_DATASET EXTRACT:_
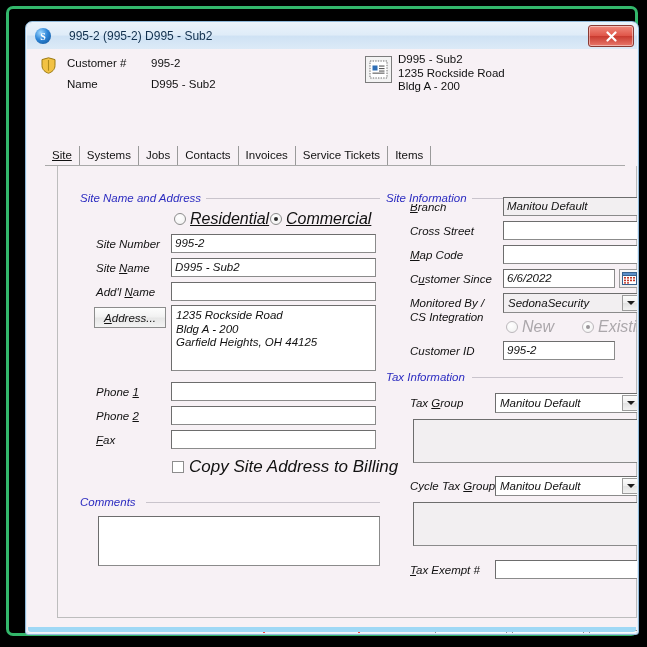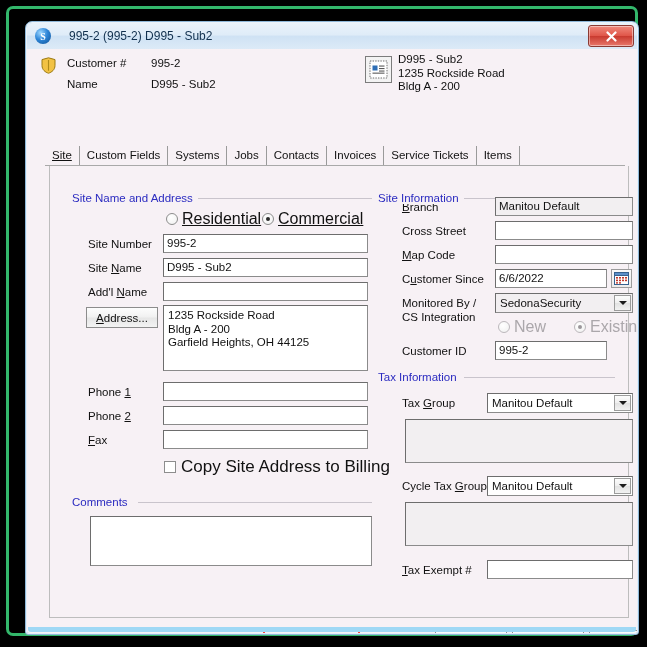--- a/index.html
+++ b/index.html
@@ -131,26 +131,27 @@
     cursor: pointer;
     line-height: 14px;
   }
   .tab:first-child { border-left: 0; }
   .tab.active { font-weight: normal; }
   .ul { text-decoration: underline; }
 
   
   #page {
     position: absolute;
-    left: 22px; top: 117px;
+    left: 30px; top: 117px;
     width: 580px; height: 452px;
     background: #f7f1f5;
     border: 1px solid #bdbdbd;
     border-top: 0;
     box-sizing: border-box;
+    font-style: italic;
   }
 
   .group-title {
     position: absolute;
     font-size: 11.5px;
     color: #2b2bc0;
     background: #f7f1f5;
     padding-right: 5px;
     z-index: 2;
   }
@@ -360,21 +361,20 @@
         </div>
         <div id="site-card-lines">
           <div>D995 - Sub2</div>
           <div>1235 Rockside Road</div>
           <div>Bldg A - 200</div>
         </div>
       </div>
 
       <div id="tabs">
         <div class="tab active"><span class="ul">Site</span></div>
-        <div class="tab"><span>Custom Fields</span></div>
         <div class="tab"><span>Systems</span></div>
         <div class="tab"><span>Jobs</span></div>
         <div class="tab"><span>Contacts</span></div>
         <div class="tab"><span>Invoices</span></div>
         <div class="tab"><span>Service Tickets</span></div>
         <div class="tab"><span>Items</span></div>
       </div>
 
       <div id="page">
 

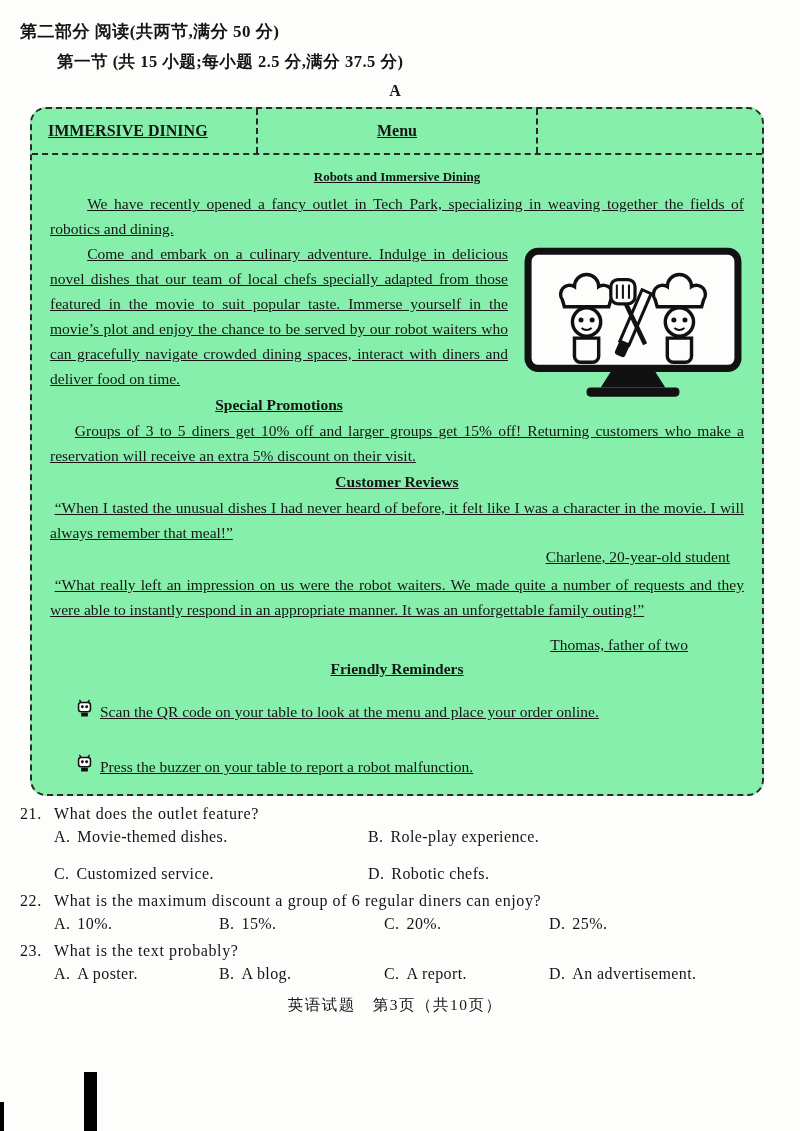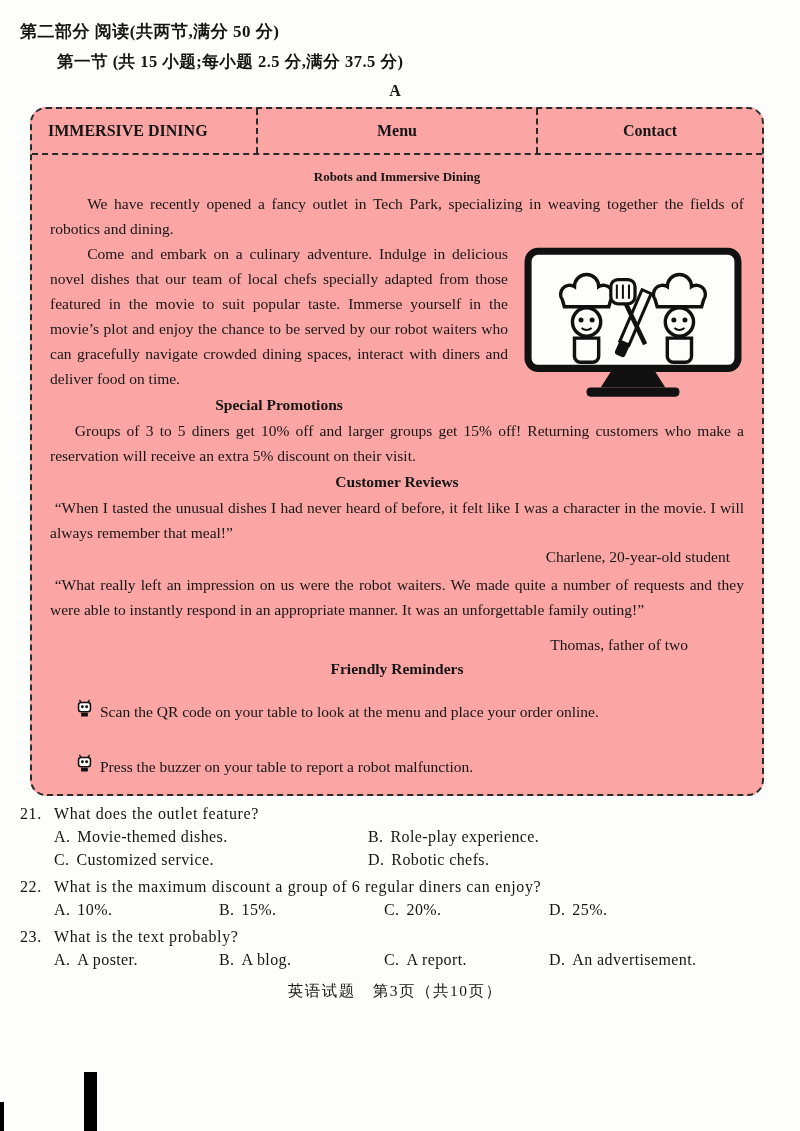--- a/index.html
+++ b/index.html
@@ -15,21 +15,22 @@
   
   .hline1 { font-weight: bold; font-size: 17px; letter-spacing: 0.5px; }
   .hline2 { font-weight: bold; font-size: 16.5px; margin-top: 8px; letter-spacing: 0.5px; margin-left: 37px; }
   .hline3 { font-size: 16.5px; margin-top: 9px; padding-left: 36px; }
   .section-a { text-align: center; font-weight: bold; font-size: 16px; margin: 9px 0 7px; }
 
   
   .flyer {
     border: 2.5px dashed #2a2a2a; border-radius: 16px;
     margin-left: 10px; width: 734px; overflow: hidden;
-    background: #fca5a5;
+    background: #86efac;
+    text-decoration: underline;
   }
   .flyer-nav { display: flex; border-bottom: 2.5px dashed #2a2a2a; height: 46px; }
   .nav-cell { display: flex; align-items: center; font-weight: bold; font-size: 16px; }
   .nav-brand { flex: 0 0 226px; padding-left: 16px; border-right: 2.5px dashed #2a2a2a; }
   .nav-menu { flex: 0 0 280px; justify-content: center; border-right: 2.5px dashed #2a2a2a; }
   .nav-contact { flex: 1 1 auto; justify-content: center; }
 
   .flyer-body { padding: 10px 18px 16px 18px; }
   .flyer-title { text-align: center; font-weight: bold; font-size: 13px; margin: 4px 0 6px; }
   .para { font-size: 15.5px; line-height: 25px; text-align: justify; margin: 0; text-indent: 2.4em; }
@@ -44,21 +45,21 @@
 
   .reminder { display: flex; align-items: flex-end; gap: 7px; margin: 20px 0 0 26px; font-size: 15.5px; line-height: 22px; }
   .reminder + .reminder { margin-top: 30px; }
   .reminder .r-icon { flex: 0 0 auto; margin-top: 1px; }
 
   
   .questions { margin-top: 4px; font-size: 16px; }
   .q-line { margin-top: 9px; letter-spacing: 0.6px; }
   .q-num { display: inline-block; width: 34px; }
   .opts { padding-left: 34px; margin-top: 5px; letter-spacing: 0.4px; }
-  .opts-2 { display: grid; grid-template-columns: 314px auto; row-gap: 5px; }
+  .opts-2 { display: grid; grid-template-columns: 314px auto; row-gap: 19px; }
   .opts-4 { display: grid; grid-template-columns: 165px 165px 165px auto; }
   .opt-label { margin-right: 7px; }
 
   .footer { text-align: center; font-size: 15.5px; margin-top: 12px; letter-spacing: 1.5px; }
 
   
   .artifact-bar { position: absolute; left: 84px; top: 1072px; width: 13px; height: 59px; background: #000; }
   .artifact-edge { position: absolute; left: 0; top: 1102px; width: 4px; height: 29px; background: #000; }
 </style>
 </head>
@@ -67,21 +68,20 @@
 <div class="page">
 
   <div class="hline1">第二部分 阅读(共两节,满分 50 分)</div>
   <div class="hline2">第一节 (共 15 小题;每小题 2.5 分,满分 37.5 分)</div>
   <div class="section-a">A</div>
 
   <div class="flyer">
     <div class="flyer-nav">
       <div class="nav-cell nav-brand">IMMERSIVE DINING</div>
       <div class="nav-cell nav-menu">Menu</div>
-      <div class="nav-cell nav-contact">Contact</div>
     </div>
 
     <div class="flyer-body">
       <div class="flyer-title">Robots and Immersive Dining</div>
 
       <p class="para">We have recently opened a fancy outlet in Tech Park, specializing in weaving together the fields of robotics and dining.</p>
 
       <div class="tv-float">
         <svg viewBox="0 0 220 160" width="222" height="162">
           <rect x="6" y="6" width="208" height="116" rx="10" fill="#fdfdfc" stroke="#111" stroke-width="7"></rect>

_WHAT YOU ARE ASKED TO DO:_ Repeat the listing above up to and including the line with "<div>1235 Rockside Road</div>", starting from its first line. Drop any pictures.

_SOLUTION TO THE EXERCISE:_
--- a/index.html
+++ b/index.html
@@ -131,26 +131,27 @@
     cursor: pointer;
     line-height: 14px;
   }
   .tab:first-child { border-left: 0; }
   .tab.active { font-weight: normal; }
   .ul { text-decoration: underline; }
 
   
   #page {
     position: absolute;
-    left: 22px; top: 117px;
+    left: 30px; top: 117px;
     width: 580px; height: 452px;
     background: #f7f1f5;
     border: 1px solid #bdbdbd;
     border-top: 0;
     box-sizing: border-box;
+    font-style: italic;
   }
 
   .group-title {
     position: absolute;
     font-size: 11.5px;
     color: #2b2bc0;
     background: #f7f1f5;
     padding-right: 5px;
     z-index: 2;
   }
@@ -360,21 +361,20 @@
         </div>
         <div id="site-card-lines">
           <div>D995 - Sub2</div>
           <div>1235 Rockside Road</div>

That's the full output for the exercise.